Du respect et un accompagnement personnalisé pour chaque parent
Le respect de la naissance, l’écoute du bébé et de l’enfant, l’accompagnement éducatif sans violence sont des droits fondamentaux, bien plus que des “pratiques”, des “outils” ou des “modes”. Mais la diffusion massive de l’information, notamment sur les réseaux sociaux où le parent est seul quand il les reçoit et les absorbe, peut priver les parents du temps et de l’espace nécessaires au travail de déconstruction de leur propre histoire.
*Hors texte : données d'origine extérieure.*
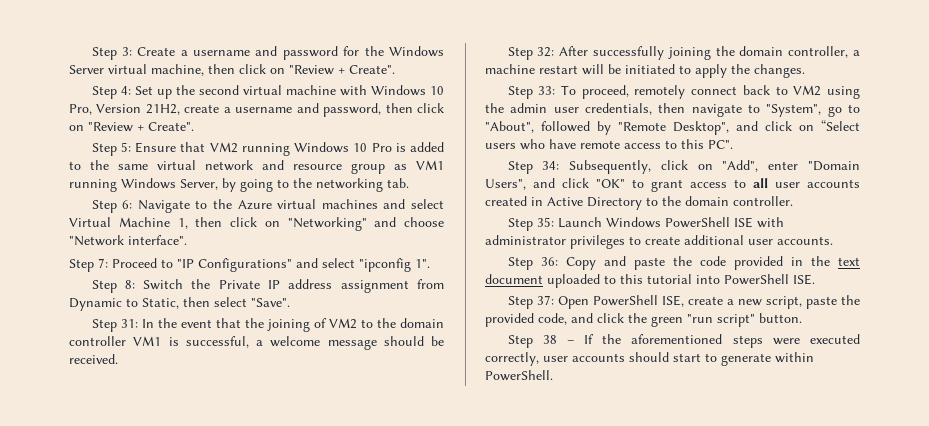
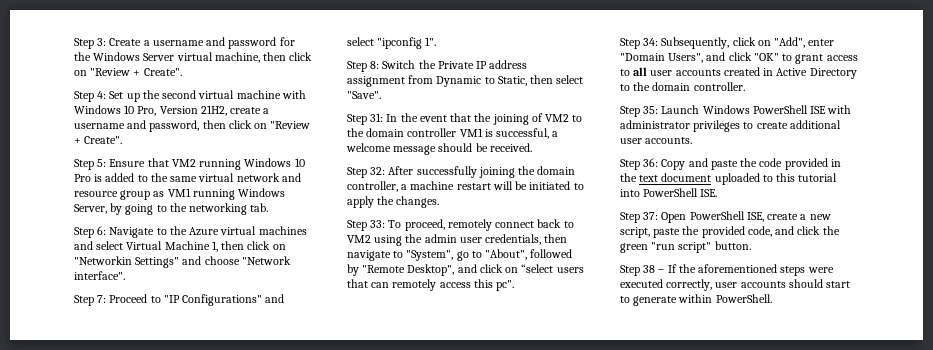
- Step 6: Navigate to the Azure virtual machines and select Virtual Machine 1, then click on "Networking" and choose "Network interface".
+ Step 6: Navigate to the Azure virtual machines and select Virtual Machine 1, then click on "Networkin Settings" and choose "Network interface".
- Step 33: To proceed, remotely connect back to VM2 using the admin user credentials, then navigate to "System", go to "About", followed by "Remote Desktop", and click on “Select users who have remote access to this PC".
+ Step 33: To proceed, remotely connect back to VM2 using the admin user credentials, then navigate to "System", go to "About", followed by "Remote Desktop", and click on “select users that can remotely access this pc".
Sans ce travail, la non-violence familiale est une injonction impossible à atteindre.
Apprendre aux parents à prendre du recul et se donner du temps
Le temps est également une composante essentielle : il est nécessaire pour prendre du recul, intégrer en profondeur et avec subtilité les apports des neurosciences de manière à s’en approprier le contenu et à ne pas s’enfermer dans une doxa. Sans ce temps et cet espace d’appropriation, le respect de l’enfant peut rapidement être réduit à des pratiques vidées de leur sens profond (combien de fois ai-je lu “la parentalité positive, c’est demander de marcher plutôt que d’interdire de courir” par exemple), dans lesquelles le parent se sent enfermé.
Le temps et l’accompagnement individuel du parent peuvent lui permettre d’accéder à sa propre créativité, à sa manière de faire et d’être. La seule qui sera en cohérence avec son histoire, ses ressources, ses convictions et ses besoins d’une part et les besoins de son enfant d’autre part. La seule qui “marchera”.
Marjorie POTEAUX MARCHAL, Doula à Nancy
www.marjorie-doula.fr
Mots clés : Burn-out parental, Dépression, Épuisement extrême, Perte de soi
Classé dans : Parentalité
Un commentaire
Merci. Merci pour ces mots si justes et actuels, ces mots qui résonnent à l’intérieur.
Merci pour cette considération et merci de nous accompagner à devenir nous-même, au travers de l’aventure exceptionnelle qu’est la maternité/la parentalité.